## What is being asked
Look through the entries below and extract exactly the lines from the one containing "- DESIGN_REVIEW |" through the one containing "SG_REVIEW or DESIGN_REVIEW.", ends included.

[Stored items]
···
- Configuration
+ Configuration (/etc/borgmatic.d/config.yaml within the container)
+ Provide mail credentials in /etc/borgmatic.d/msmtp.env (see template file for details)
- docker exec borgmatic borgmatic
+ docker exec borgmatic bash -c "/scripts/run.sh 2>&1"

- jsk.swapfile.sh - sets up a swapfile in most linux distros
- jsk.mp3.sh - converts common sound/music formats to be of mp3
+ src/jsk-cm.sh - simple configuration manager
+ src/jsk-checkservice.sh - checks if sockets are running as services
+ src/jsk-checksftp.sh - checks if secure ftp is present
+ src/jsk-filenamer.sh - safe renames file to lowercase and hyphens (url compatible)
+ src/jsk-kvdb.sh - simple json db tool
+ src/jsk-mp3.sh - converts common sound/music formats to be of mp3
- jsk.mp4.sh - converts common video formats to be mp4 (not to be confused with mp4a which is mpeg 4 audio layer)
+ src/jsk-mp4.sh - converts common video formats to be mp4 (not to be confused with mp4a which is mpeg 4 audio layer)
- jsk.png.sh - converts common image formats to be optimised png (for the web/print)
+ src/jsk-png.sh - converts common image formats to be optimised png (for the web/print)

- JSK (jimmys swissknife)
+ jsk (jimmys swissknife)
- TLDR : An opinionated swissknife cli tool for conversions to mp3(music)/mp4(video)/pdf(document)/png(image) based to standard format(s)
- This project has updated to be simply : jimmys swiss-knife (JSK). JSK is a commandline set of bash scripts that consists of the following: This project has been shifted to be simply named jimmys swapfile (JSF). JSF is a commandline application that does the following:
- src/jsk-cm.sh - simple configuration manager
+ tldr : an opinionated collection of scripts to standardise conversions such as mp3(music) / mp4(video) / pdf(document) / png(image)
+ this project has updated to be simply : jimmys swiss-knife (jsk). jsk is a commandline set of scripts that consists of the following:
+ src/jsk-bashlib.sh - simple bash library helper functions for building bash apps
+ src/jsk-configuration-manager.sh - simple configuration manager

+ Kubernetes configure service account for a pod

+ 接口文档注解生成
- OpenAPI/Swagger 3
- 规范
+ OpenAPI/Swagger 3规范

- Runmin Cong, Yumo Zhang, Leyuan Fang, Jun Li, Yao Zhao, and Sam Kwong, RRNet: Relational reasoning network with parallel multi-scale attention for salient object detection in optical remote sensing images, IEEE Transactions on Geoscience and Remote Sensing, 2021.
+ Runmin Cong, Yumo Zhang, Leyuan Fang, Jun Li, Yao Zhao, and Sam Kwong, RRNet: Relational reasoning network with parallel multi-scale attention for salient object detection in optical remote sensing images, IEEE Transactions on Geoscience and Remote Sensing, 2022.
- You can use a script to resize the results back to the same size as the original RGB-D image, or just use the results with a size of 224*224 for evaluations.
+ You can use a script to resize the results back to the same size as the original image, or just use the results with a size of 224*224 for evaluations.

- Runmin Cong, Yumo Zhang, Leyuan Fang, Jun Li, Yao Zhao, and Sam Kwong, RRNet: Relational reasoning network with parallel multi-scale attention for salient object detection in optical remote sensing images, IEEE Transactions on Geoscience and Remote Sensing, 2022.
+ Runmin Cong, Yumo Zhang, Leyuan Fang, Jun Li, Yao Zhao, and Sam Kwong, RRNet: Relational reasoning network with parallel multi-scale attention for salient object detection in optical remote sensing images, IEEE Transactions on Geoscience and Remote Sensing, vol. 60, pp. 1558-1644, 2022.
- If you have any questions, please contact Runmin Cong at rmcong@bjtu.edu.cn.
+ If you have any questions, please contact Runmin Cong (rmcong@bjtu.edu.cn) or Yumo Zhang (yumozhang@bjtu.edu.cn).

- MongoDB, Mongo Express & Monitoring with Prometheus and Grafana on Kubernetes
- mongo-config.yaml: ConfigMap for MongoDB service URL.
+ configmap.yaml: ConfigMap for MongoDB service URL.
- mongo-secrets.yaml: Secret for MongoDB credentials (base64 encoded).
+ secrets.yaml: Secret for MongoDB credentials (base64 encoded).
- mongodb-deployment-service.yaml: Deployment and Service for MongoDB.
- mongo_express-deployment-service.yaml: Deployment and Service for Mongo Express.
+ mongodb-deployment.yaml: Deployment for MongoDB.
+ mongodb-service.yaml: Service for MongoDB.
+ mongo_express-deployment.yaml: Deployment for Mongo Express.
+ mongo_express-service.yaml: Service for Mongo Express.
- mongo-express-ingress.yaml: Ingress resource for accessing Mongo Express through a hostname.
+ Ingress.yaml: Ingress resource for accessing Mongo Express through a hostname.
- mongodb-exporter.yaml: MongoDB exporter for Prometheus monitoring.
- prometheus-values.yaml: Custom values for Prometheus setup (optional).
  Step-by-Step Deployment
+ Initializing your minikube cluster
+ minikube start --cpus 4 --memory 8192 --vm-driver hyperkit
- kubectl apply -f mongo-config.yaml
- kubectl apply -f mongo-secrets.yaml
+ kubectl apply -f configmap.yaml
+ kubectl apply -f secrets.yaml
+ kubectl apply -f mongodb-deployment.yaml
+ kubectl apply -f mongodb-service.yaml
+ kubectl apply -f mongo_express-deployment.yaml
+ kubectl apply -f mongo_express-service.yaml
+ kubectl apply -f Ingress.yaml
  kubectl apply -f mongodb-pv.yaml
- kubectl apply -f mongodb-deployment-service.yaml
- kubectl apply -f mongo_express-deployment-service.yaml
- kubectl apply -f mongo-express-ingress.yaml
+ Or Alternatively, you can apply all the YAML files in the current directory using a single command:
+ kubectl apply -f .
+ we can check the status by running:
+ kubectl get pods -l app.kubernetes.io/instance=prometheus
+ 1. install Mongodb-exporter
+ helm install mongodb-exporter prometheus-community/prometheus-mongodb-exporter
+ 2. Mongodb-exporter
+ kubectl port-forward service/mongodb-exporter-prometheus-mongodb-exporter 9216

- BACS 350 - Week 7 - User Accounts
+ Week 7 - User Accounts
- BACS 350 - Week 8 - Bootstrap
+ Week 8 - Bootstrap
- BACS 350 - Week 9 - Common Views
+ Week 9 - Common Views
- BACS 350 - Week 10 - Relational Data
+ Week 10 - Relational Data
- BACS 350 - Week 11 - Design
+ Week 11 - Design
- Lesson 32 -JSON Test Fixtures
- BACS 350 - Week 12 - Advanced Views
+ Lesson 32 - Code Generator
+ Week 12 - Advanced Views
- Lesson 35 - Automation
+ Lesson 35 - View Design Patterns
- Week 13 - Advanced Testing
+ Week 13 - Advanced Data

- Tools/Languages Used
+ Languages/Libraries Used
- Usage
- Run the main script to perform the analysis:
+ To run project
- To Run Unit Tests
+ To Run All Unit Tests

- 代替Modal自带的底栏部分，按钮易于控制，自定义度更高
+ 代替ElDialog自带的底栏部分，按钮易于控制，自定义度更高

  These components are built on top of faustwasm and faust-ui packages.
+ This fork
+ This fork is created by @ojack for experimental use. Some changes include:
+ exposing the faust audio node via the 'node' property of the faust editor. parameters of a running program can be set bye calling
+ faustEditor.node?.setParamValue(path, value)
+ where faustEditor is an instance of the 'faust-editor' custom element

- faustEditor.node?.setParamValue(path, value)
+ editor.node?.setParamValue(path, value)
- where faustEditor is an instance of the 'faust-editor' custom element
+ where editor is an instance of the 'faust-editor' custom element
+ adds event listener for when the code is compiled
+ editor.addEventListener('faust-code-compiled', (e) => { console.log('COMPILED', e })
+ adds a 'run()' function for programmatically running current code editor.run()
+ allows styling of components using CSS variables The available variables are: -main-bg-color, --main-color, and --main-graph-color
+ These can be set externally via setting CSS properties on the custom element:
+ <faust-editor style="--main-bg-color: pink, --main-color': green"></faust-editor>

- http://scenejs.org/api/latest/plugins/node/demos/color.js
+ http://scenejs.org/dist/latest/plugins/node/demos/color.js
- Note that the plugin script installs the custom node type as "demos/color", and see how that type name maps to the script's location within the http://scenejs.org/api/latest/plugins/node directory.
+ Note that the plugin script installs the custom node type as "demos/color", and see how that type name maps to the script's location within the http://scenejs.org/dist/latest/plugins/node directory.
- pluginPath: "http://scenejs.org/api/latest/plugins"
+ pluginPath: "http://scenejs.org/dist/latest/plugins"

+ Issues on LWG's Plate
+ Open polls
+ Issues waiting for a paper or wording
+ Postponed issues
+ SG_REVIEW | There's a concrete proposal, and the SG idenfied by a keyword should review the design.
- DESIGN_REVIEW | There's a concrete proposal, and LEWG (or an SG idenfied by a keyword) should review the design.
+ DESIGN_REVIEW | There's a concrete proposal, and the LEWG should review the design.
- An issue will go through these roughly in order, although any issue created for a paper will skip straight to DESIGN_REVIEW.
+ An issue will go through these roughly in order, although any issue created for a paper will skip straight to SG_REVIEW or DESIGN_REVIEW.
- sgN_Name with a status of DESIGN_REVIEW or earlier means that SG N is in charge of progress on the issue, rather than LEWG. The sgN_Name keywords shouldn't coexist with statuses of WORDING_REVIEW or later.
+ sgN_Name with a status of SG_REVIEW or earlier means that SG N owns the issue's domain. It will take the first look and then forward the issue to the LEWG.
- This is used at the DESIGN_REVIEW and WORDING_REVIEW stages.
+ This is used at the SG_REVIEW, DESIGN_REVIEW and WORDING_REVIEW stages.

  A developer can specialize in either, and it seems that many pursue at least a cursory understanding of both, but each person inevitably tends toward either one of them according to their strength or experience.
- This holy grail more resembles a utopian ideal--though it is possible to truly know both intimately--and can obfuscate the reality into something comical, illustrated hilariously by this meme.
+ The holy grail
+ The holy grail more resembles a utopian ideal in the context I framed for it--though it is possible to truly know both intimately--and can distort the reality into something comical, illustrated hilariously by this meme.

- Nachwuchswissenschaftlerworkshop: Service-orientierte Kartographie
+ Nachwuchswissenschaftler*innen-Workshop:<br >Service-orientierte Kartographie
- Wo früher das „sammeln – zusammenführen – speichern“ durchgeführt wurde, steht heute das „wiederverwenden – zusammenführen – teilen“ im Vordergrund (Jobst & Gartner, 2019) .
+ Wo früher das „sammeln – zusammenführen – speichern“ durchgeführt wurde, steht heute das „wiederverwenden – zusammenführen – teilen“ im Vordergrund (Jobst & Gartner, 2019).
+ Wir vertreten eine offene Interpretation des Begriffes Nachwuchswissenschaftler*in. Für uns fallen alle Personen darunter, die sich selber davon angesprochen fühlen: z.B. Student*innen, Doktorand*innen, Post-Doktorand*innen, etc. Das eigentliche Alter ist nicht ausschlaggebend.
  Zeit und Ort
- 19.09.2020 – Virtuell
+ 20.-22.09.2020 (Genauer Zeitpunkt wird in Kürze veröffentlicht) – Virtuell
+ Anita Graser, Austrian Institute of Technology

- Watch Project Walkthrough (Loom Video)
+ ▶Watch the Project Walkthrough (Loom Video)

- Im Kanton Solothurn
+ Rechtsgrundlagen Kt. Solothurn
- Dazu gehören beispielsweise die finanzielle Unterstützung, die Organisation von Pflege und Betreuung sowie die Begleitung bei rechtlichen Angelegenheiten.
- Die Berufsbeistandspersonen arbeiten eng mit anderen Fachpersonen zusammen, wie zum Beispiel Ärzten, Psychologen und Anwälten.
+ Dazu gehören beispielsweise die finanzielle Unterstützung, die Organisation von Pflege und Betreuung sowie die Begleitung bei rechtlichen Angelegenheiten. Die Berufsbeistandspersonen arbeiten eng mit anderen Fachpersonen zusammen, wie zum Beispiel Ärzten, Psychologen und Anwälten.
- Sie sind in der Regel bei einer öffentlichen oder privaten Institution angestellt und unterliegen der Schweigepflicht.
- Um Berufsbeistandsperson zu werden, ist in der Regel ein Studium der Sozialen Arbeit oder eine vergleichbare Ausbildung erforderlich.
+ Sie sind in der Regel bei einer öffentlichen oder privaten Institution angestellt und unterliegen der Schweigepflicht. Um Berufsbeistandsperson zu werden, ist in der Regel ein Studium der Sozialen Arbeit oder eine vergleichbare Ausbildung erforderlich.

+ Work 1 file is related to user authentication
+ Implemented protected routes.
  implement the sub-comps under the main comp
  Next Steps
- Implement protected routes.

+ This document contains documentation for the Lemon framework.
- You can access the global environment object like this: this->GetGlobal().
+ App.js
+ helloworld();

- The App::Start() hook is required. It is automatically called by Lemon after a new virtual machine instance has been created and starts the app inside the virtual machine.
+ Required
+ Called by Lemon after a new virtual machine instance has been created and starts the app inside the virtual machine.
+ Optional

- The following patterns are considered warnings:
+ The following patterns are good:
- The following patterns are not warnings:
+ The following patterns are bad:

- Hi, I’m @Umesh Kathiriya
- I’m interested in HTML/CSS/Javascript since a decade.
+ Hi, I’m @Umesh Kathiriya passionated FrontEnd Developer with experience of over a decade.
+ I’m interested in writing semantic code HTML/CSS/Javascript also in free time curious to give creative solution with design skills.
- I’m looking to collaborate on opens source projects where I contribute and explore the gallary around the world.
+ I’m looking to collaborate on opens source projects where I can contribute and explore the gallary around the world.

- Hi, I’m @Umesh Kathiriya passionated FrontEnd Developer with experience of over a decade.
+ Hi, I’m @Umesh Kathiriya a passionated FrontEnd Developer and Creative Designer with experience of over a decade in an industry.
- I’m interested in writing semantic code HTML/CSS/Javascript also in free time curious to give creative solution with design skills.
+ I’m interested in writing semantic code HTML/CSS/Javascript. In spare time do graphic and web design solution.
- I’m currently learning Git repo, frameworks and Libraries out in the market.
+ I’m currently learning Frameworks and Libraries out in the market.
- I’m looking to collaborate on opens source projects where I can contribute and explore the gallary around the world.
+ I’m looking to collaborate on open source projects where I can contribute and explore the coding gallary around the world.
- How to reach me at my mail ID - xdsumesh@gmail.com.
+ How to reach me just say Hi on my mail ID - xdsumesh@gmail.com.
···
## Answer box
- DESIGN_REVIEW | There's a concrete proposal, and LEWG (or an SG idenfied by a keyword) should review the design.
+ DESIGN_REVIEW | There's a concrete proposal, and the LEWG should review the design.
- An issue will go through these roughly in order, although any issue created for a paper will skip straight to DESIGN_REVIEW.
+ An issue will go through these roughly in order, although any issue created for a paper will skip straight to SG_REVIEW or DESIGN_REVIEW.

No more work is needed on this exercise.